BEGIN

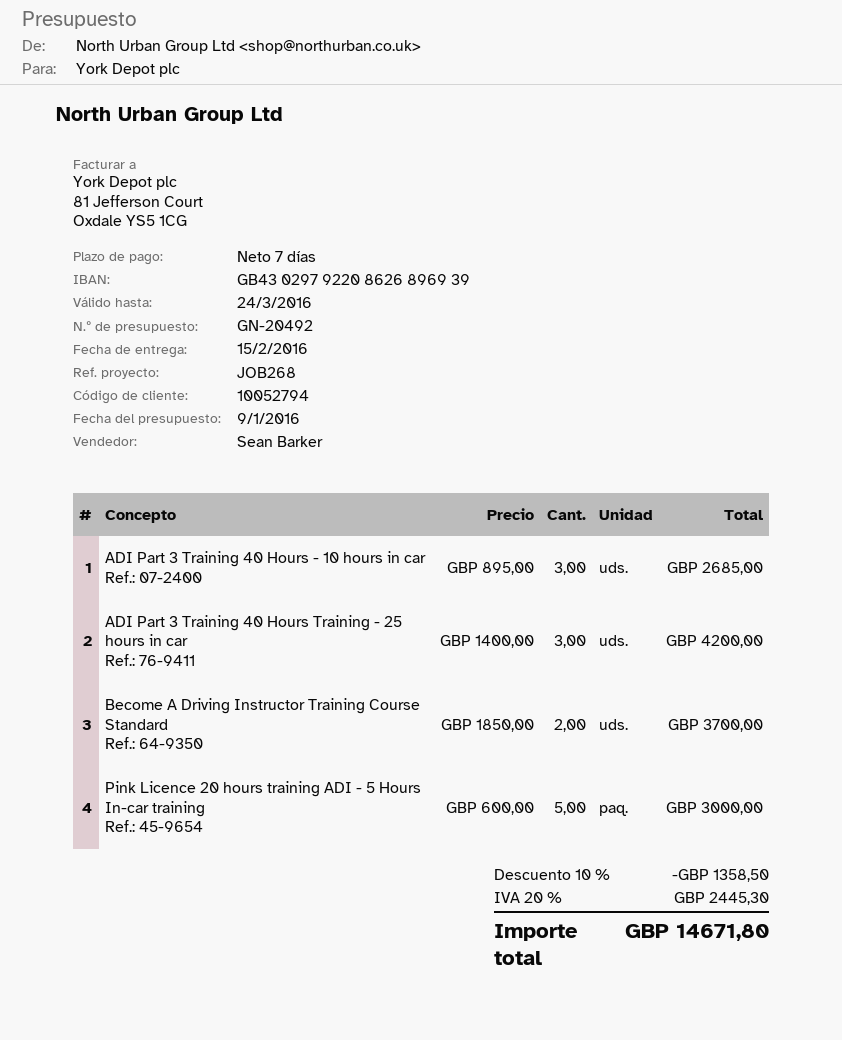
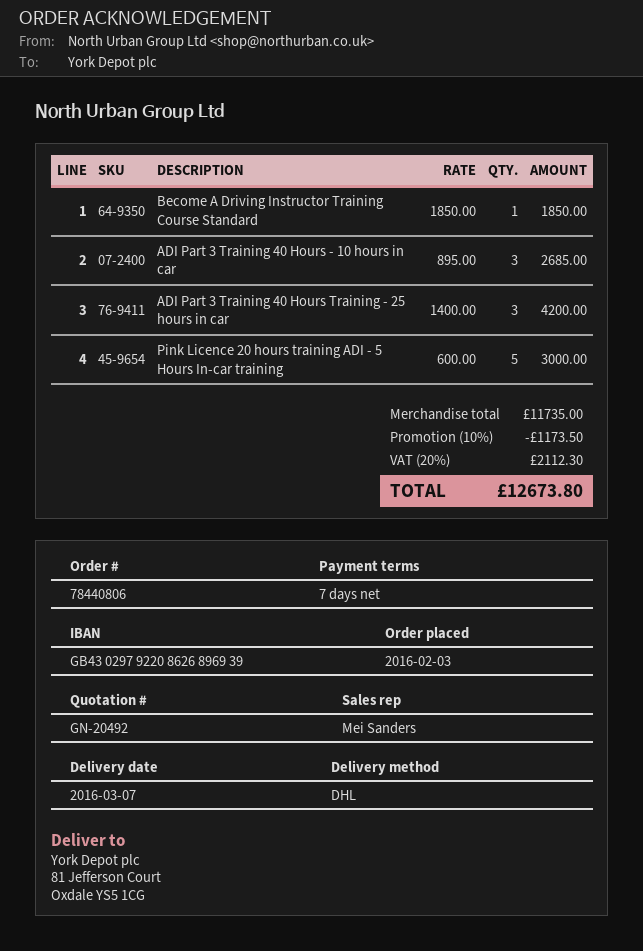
delivery date: 2016-02-15 -> 2016-03-07
sales rep: Sean Barker -> Mei Sanders
Become A Driving Instructor Training Course Standard: 2 x 1850.00 = 3700.00 -> 1 x 1850.00 = 1850.00
discount: 10% = 1358.50 -> 10% = 1173.50
tax: 20% = 2445.30 -> 20% = 2112.30
total: 14671.80 -> 12673.80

END

• **WHAT THIS TASK INVOLVES**:
Please retype, without any change, the line containing "Become A Driving" and every line after it to the end of the entries above, and only those.

• **RESPONSE TO THE EXERCISE**:
Become A Driving Instructor Training Course Standard: 2 x 1850.00 = 3700.00 -> 1 x 1850.00 = 1850.00
discount: 10% = 1358.50 -> 10% = 1173.50
tax: 20% = 2445.30 -> 20% = 2112.30
total: 14671.80 -> 12673.80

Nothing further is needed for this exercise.